Related tags China International trade

China accession to the WTO was granted in 2001 and built on the foundations of the previous generation's great sacrifice during the industrial and agricultural revolutions, and the great economic reforms and opening-up of the 1980s. The final acceptance of China's petition to join the WTO signified yet another great milestone in the country's meteoric rise to world superpower and paved the final steps for China to become the great nation it is today. 

Its accession, which at the time was viewed as something of a gambit, has more than paid off for China. It has benefited hugely from an ability to freely export the finished products of its unmatched industrial engine, allowing it to amass great wealth, which it has invested wisely in education, research and development. China has developed an environment which is now spawning great innovators like Jack Ma, who in turn are ushering in yet further metamorphoses. 

The China that emerges will be the world leader in digital supply-chain integration, cashless payments, food safety and traceability. It will ultimately be a very different China from the one that we now know. But is it going about this change fairly? Is it paying forward the benefits of WTO accession and bilateral trade, or is it throwing about its financial weight and manipulating its regulatory framework unfairly? 

China is now a legitimate global innovator but this wasn't always the case. While the West was pointing fingers and calling into question China's propensity to produce and dump low-quality products and copies on global markets, reverse-engineer western innovation and often simply ignore copyright laws, China kept its head down and stuck to a simple plan of mass-producing cheap-and-cheerful copy products for a global market that couldn't get enough. 

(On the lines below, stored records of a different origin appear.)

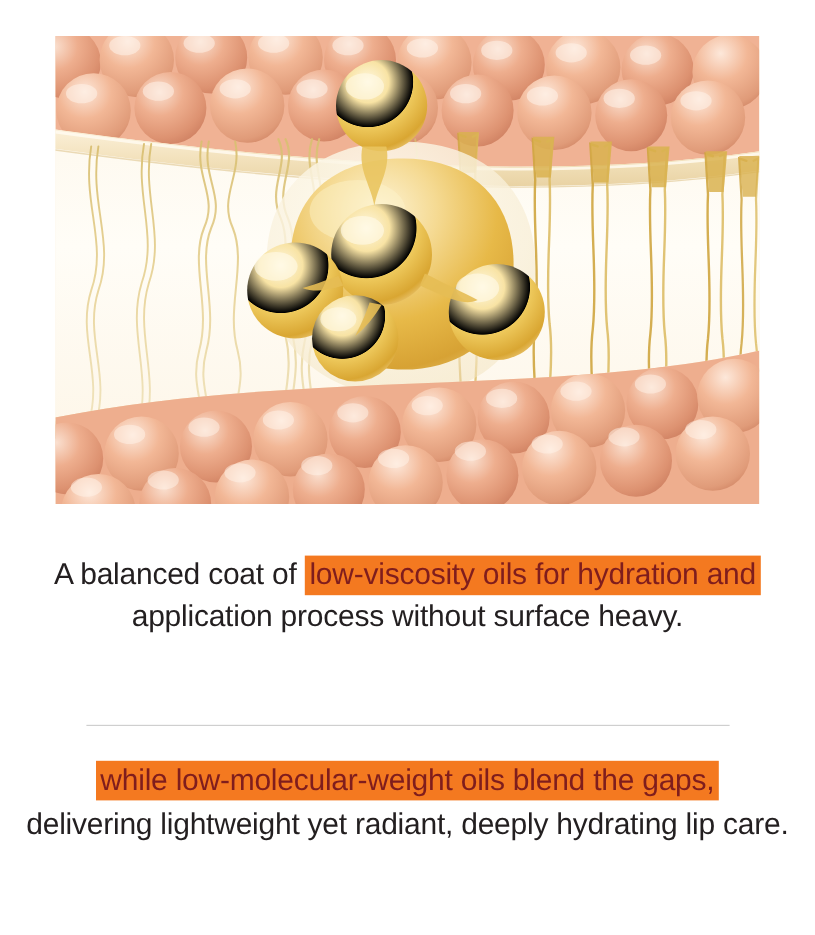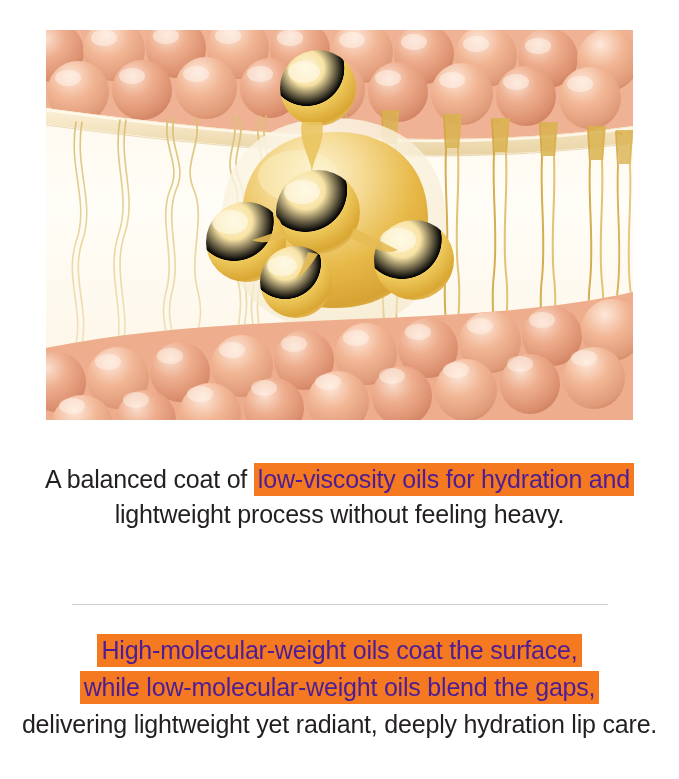"low-viscosity oils for hydration and" .hl { color: #4c1d95 -> #7f1d1d }
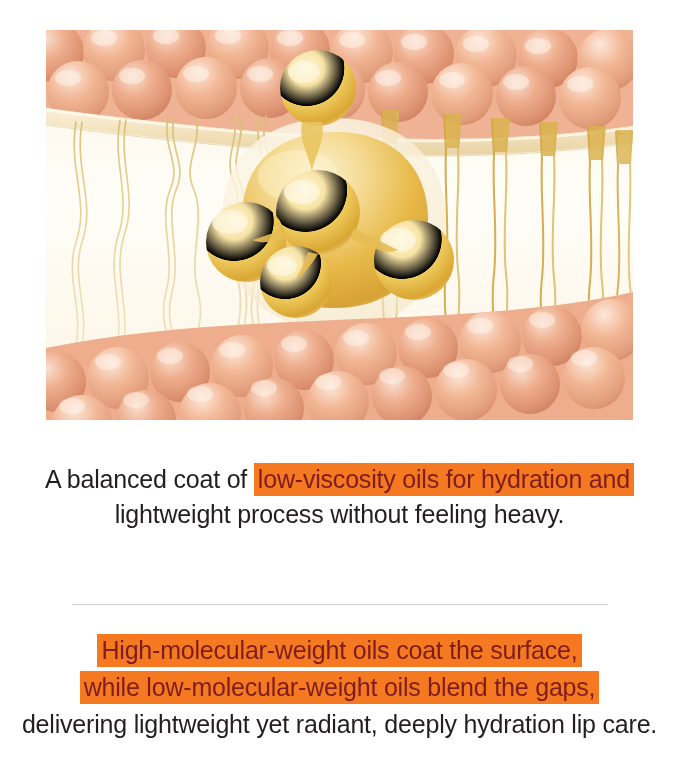"lightweight process without feeling" span { text: lightweight process without feeling -> application process without surface }
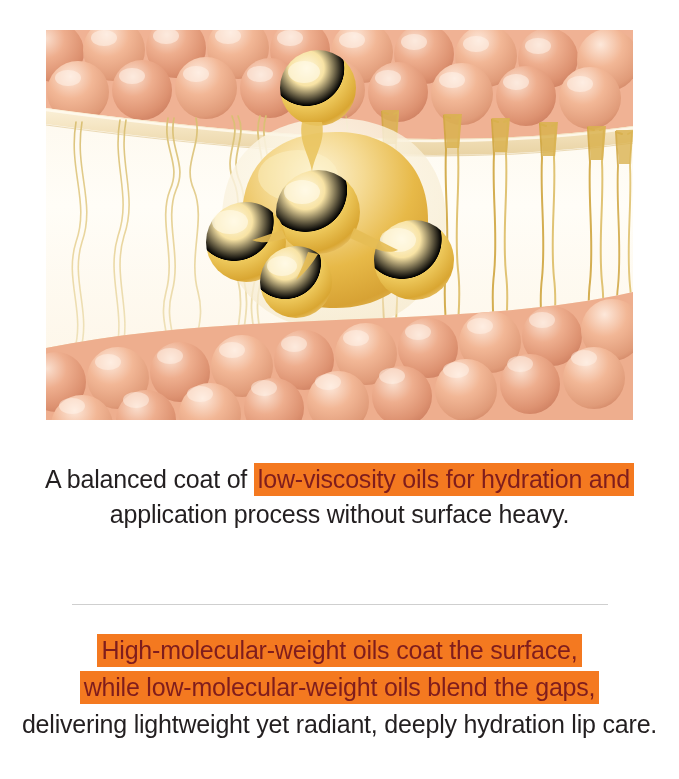"High-molecular-weight oils coat the" div.tline2 { html: <div><span>High-molecular-weight oils coat the surface,</span></div> -> none }
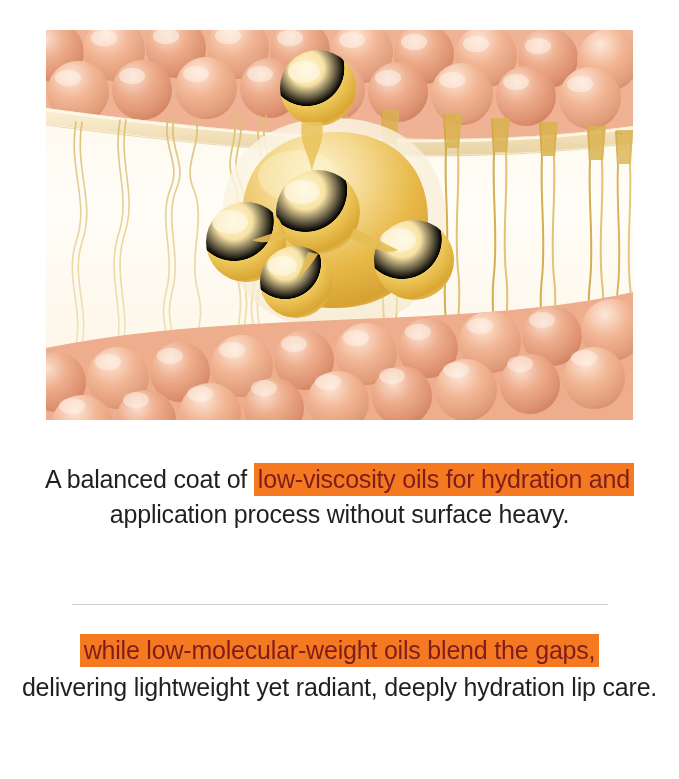"delivering lightweight yet radiant," span { text: hydration -> hydrating }
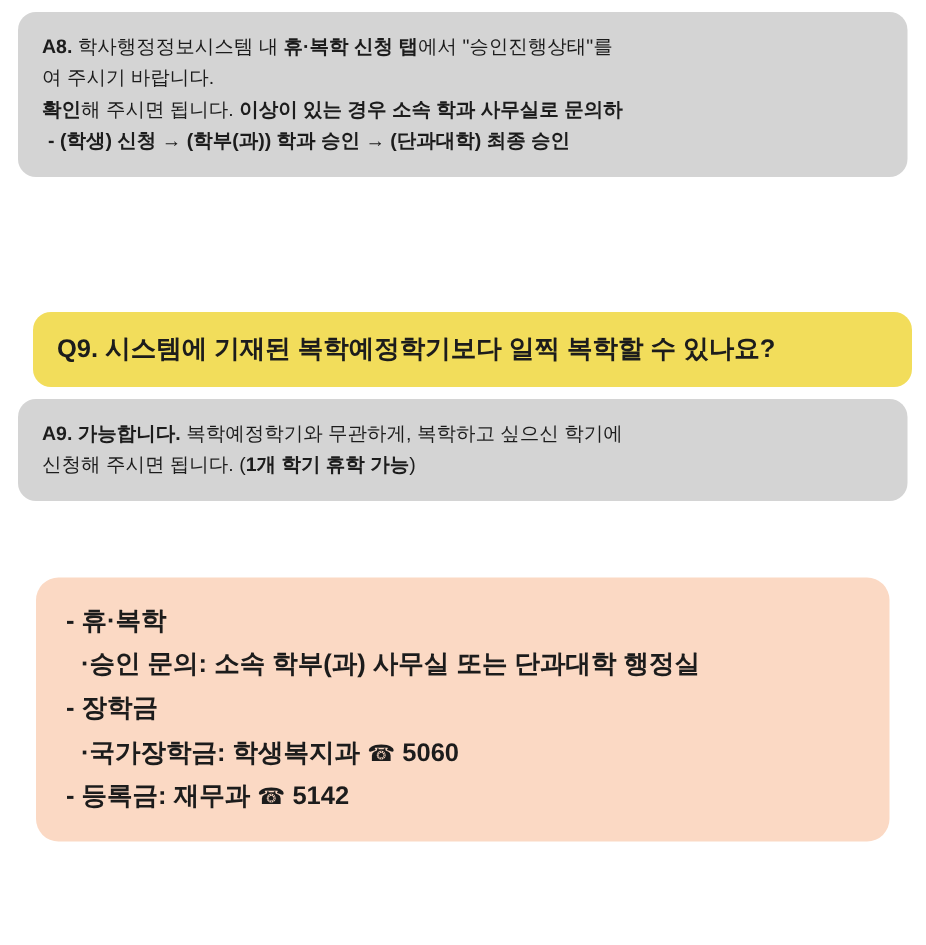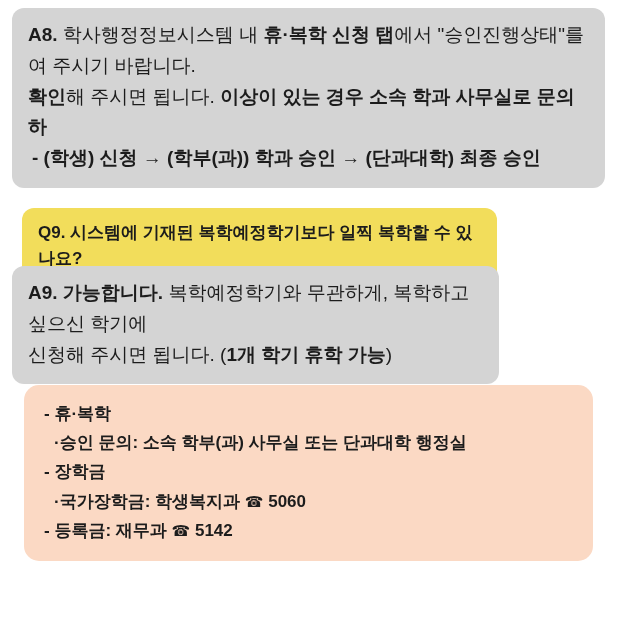"A8. 학사행정정보시스템 내 휴·복학 신청" .answer { font-size: 19px -> 13px }
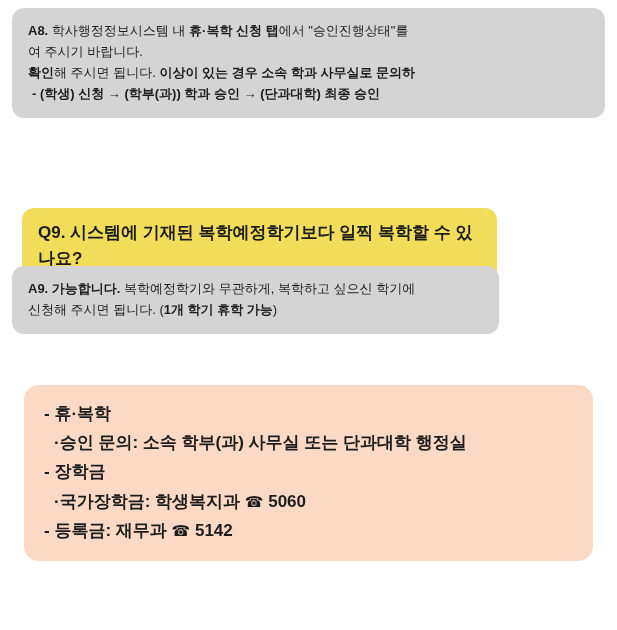"Q9. 시스템에 기재된 복학예정학기보다 일찍" #q9 { width: 475px -> 586px }
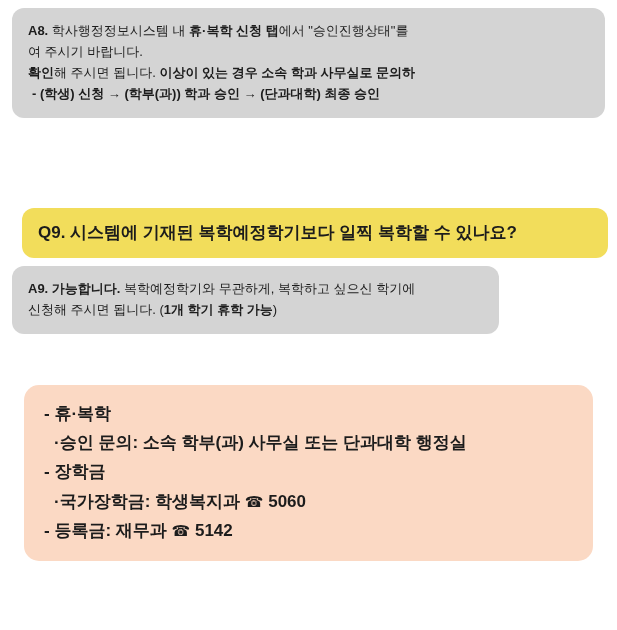"A9. 가능합니다. 복학예정학기와 무관하게, 복학하고" #a9 { width: 487px -> 593px }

Now China is changing tack and is attempting to integrate increased emphasis on internal consumption with its historical reliance on exportation and primary/secondary industries. It has grown rich beyond all expectations through excellent economics, but will it afford its trade partners similar access to its own markets ? 

In 2017, China is a vastly different place to the China of 2001, and the basic economic paradigm which catapulted it to the forefront of the global economy is becoming redundant. Its government faces new challenges to balance China's economic and social challenges while maintaining its impressive growth. One of China's biggest hurdles is ensuring it doesn't become a victim of its own success. 

It's hard to argue with China's methods, it is an unprecedented success economically and has elevated the fortunes and living conditions of hundreds of millions of its people in an extremely short period of time. China's success is still something of a double-edged sword, and with China's increased living standards, education and globalisation comes greater expectations. The Chinese dream brings with it the expectations of better food, better cars, better phones, better homes, and when the expectant are 300m strong, they represent a massive economic force in China that must be carefully handled so as not to undo all of China's hard work. While China perfected the ability to mass-produce on the cheap, this new middle-class has grown to demand the finer things in life.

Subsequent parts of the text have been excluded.